*** Opening Excerpted records ***

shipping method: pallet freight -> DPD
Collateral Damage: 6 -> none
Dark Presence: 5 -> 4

*** Closing Excerpted records ***
*** Opening Excerpted records ***

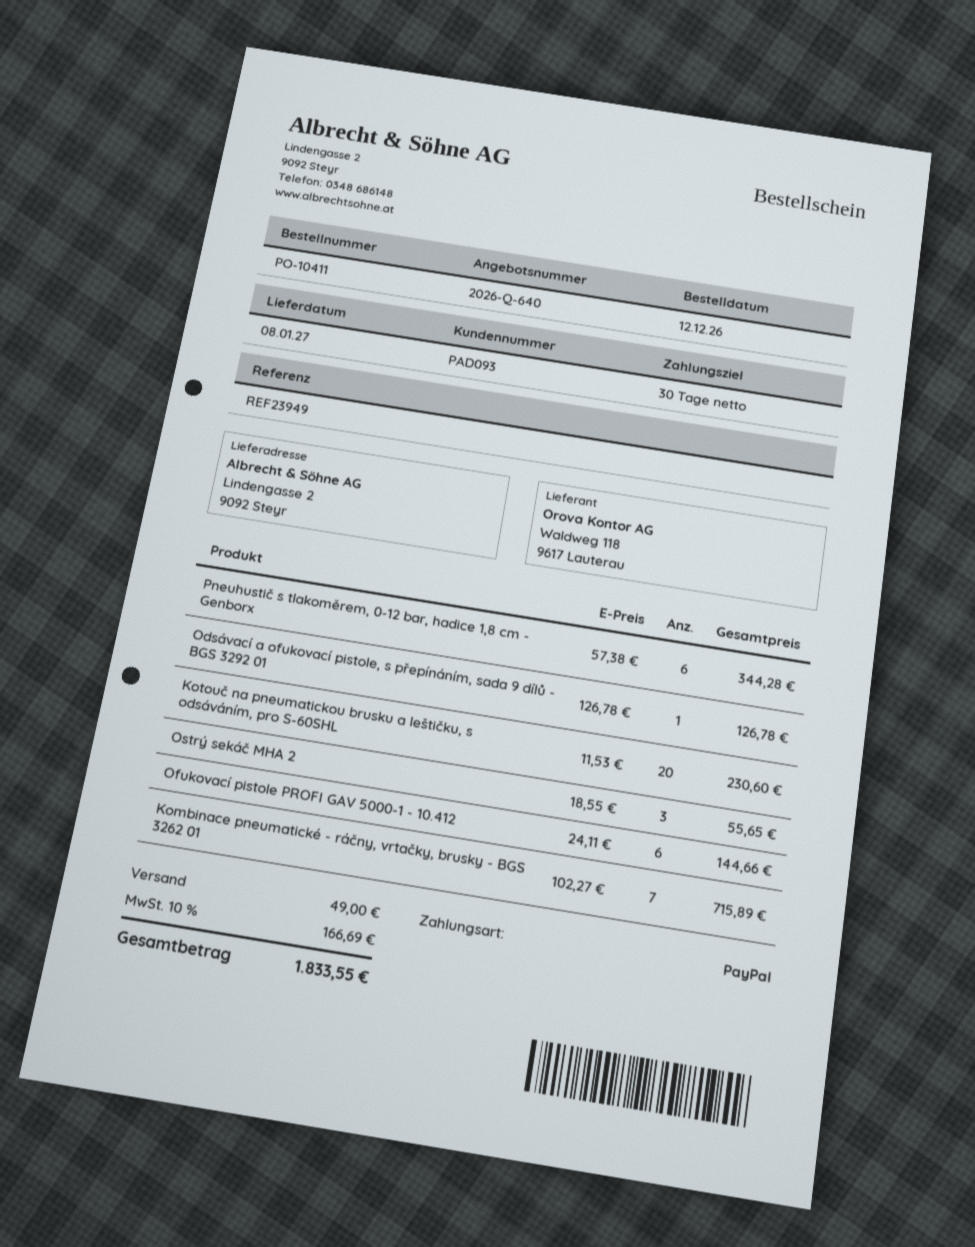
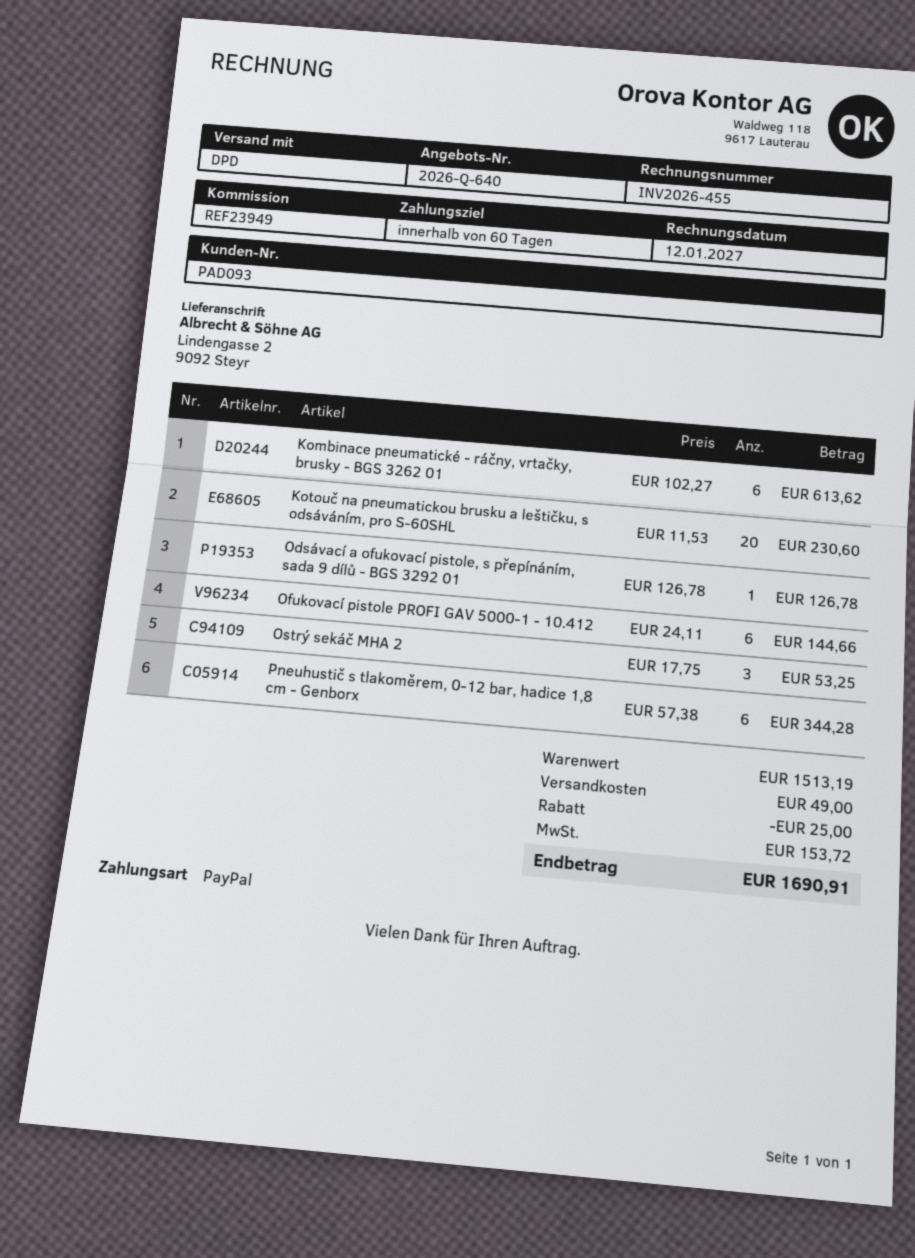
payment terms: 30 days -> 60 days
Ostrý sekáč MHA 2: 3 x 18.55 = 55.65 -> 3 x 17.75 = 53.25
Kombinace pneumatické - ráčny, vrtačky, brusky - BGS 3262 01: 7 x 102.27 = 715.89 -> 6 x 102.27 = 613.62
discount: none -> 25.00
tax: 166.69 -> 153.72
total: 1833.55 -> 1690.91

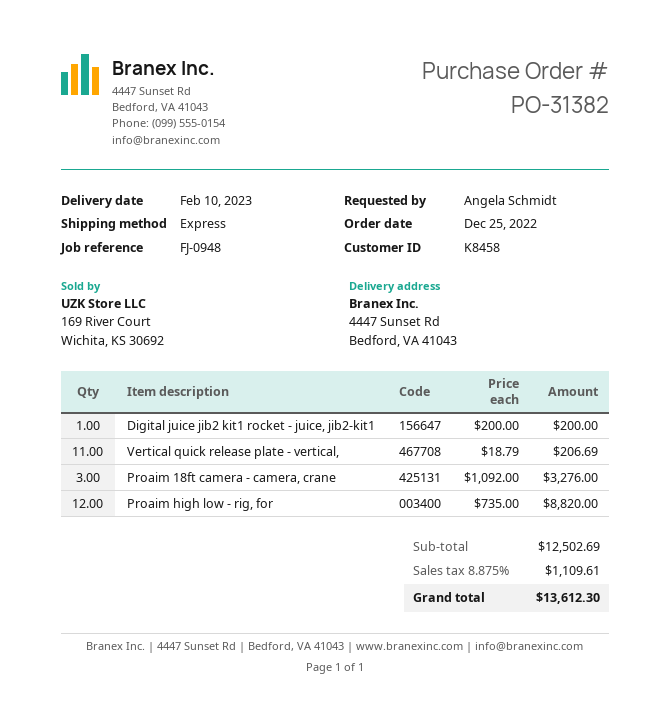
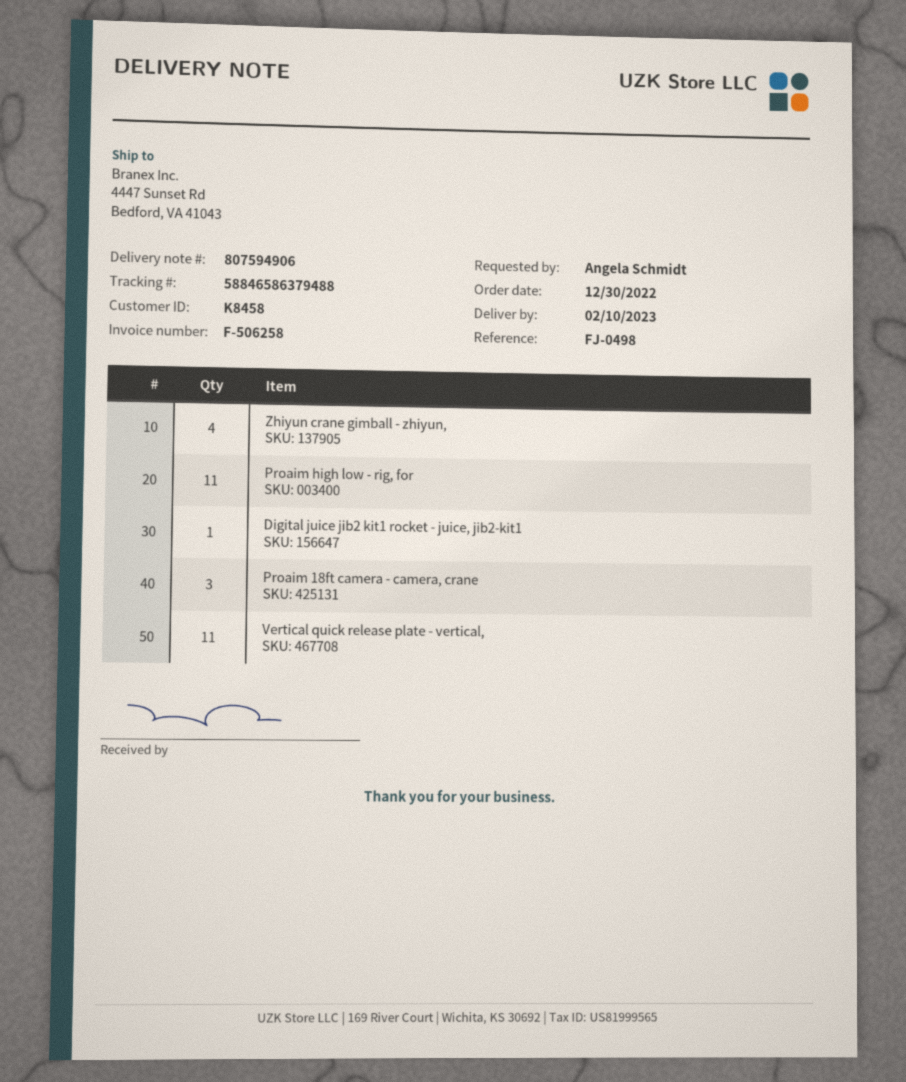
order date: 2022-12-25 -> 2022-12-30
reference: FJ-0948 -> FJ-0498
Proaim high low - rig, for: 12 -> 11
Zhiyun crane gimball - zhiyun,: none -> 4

*** Closing Excerpted records ***
*** Opening Excerpted records ***

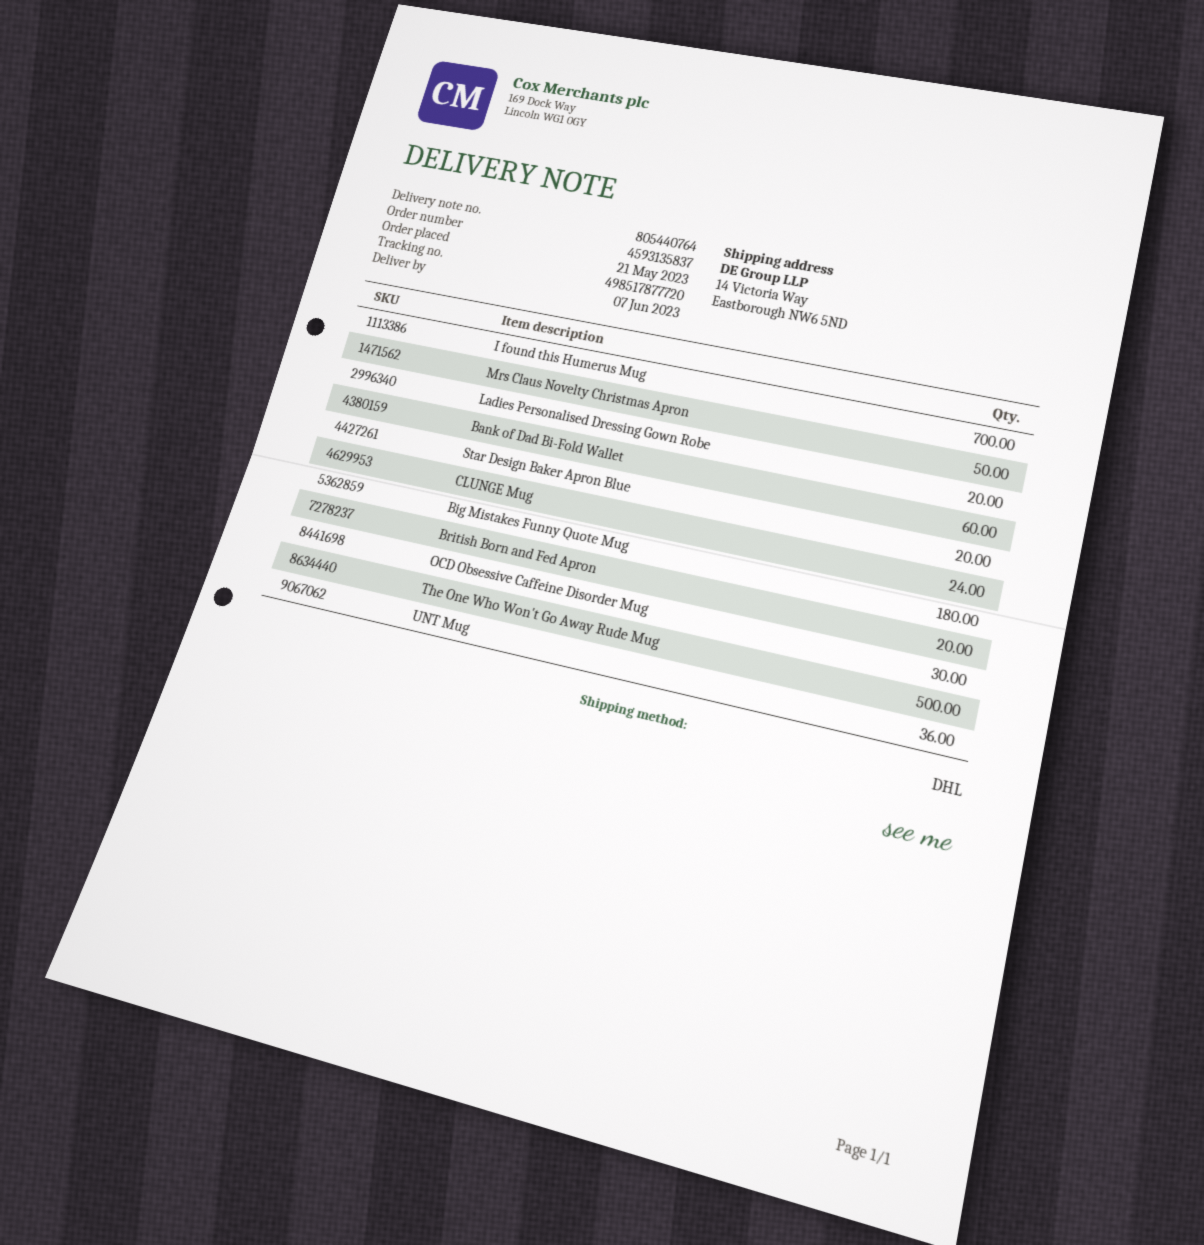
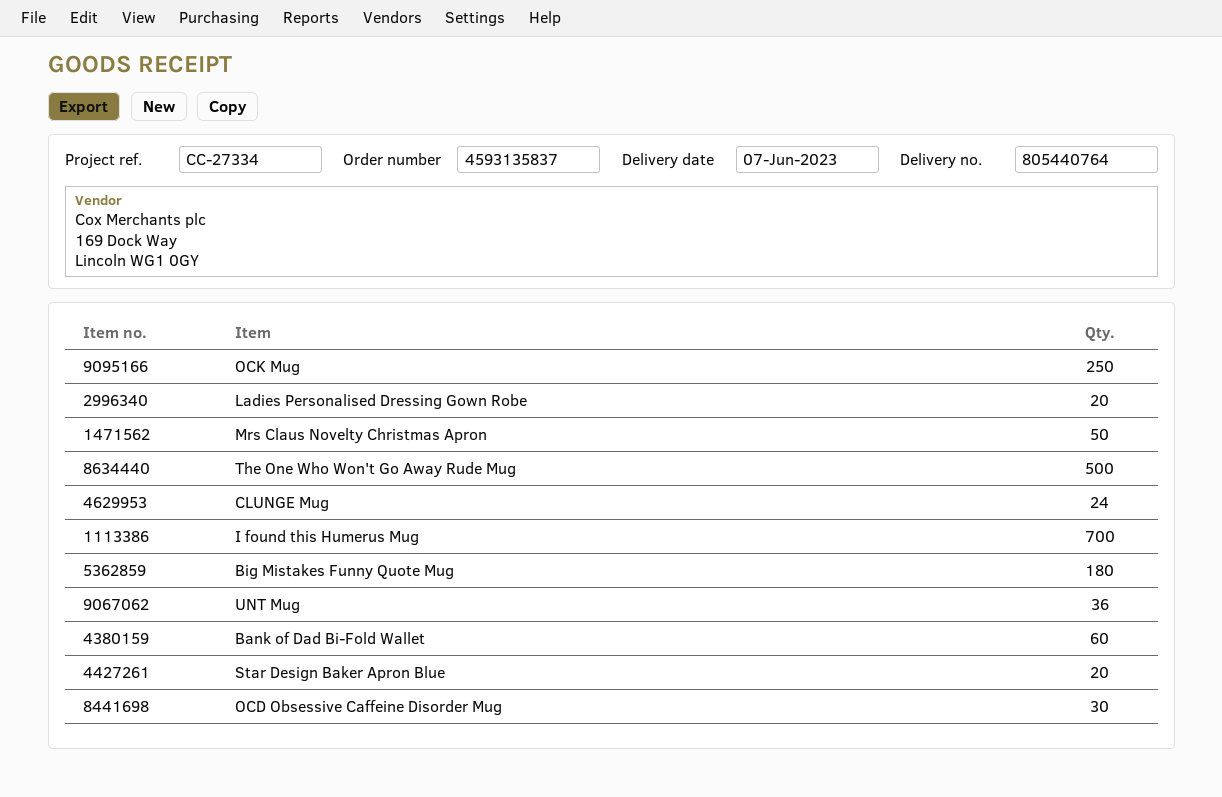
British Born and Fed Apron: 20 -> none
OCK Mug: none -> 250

*** Closing Excerpted records ***

Task directions -> Starting at the line that contains "shipping method: pallet freight -> DPD" and stopping after the line that contains "Dark Presence: 5 -> 4", write out every line exactly as it appears above, and no other line.

Solution below ->
shipping method: pallet freight -> DPD
Collateral Damage: 6 -> none
Dark Presence: 5 -> 4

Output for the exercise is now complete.